Aż poszłam sprawdzić, co napisałam we wnerwionych

. Birfanko, żaden nie zwymiotował, tfu, tfu! Po pawiu o takim rozrzucie bym się nie wnerwiała, a zamartwiała na śmierć.
Dostają teraz siemię co drugi dzień, bo po tym najlepiej im się kłaki prześlizgują i bardzo lubią przy okazji.
Poszłam z przygotowanym siemieniem i łyżeczką. Chciałam zacząć od Trykota, bo już siedział na brzegu stołu z wyciągnięta szyją i jęzorem. Sybirek tez chciał już, szybko, teraz.
Mnieee, mnieeee daj! Wskoczył na stołek, po czym wskakując na stół tak podbił mi rękę, że zlewka z całością poszybowała.
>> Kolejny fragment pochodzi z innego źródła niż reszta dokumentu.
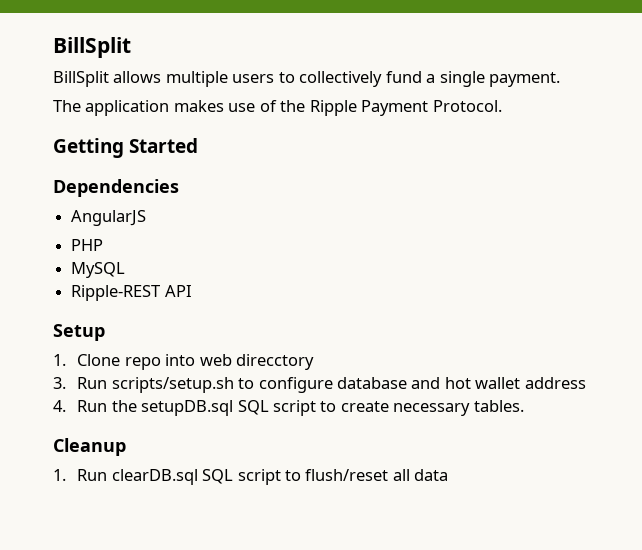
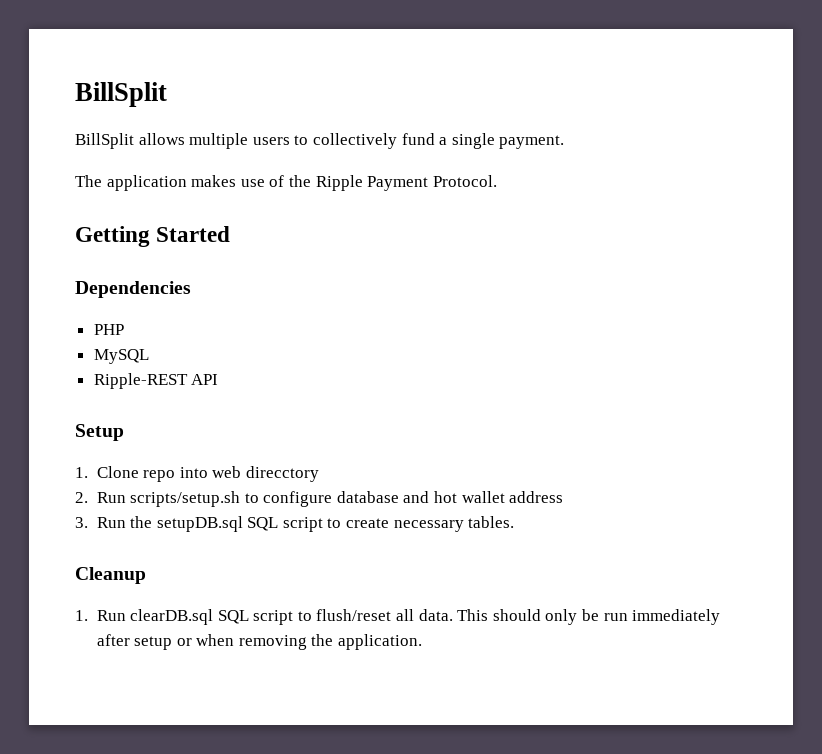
[71,210,147,226] // AngularJS -> (191, 289) none
[53,377,66,389] 3. -> [75,492,88,503] 2.
[53,400,66,412] 4. -> [75,517,88,528] 3.
[414,469,449,481] data -> [418,609,721,625] [96,634,423,650] data. This should only be run immediately after setup or when removing the application.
W siemieniu był Trykot, obrus, lampa, 2 krzesła, podłoga, ściana i książki na półce

. Dobrze że przynajmniej ta zlewka to
szkło laboratoryjne z tworzywa 
.
Anulko, taka ukorzeniona kocimiętka już przeżyje na balkonie, ona jest całkowicie mrozoodporna. Można najwyżej opatulić czymś doniczkę. W domu będzie jej za ciepło.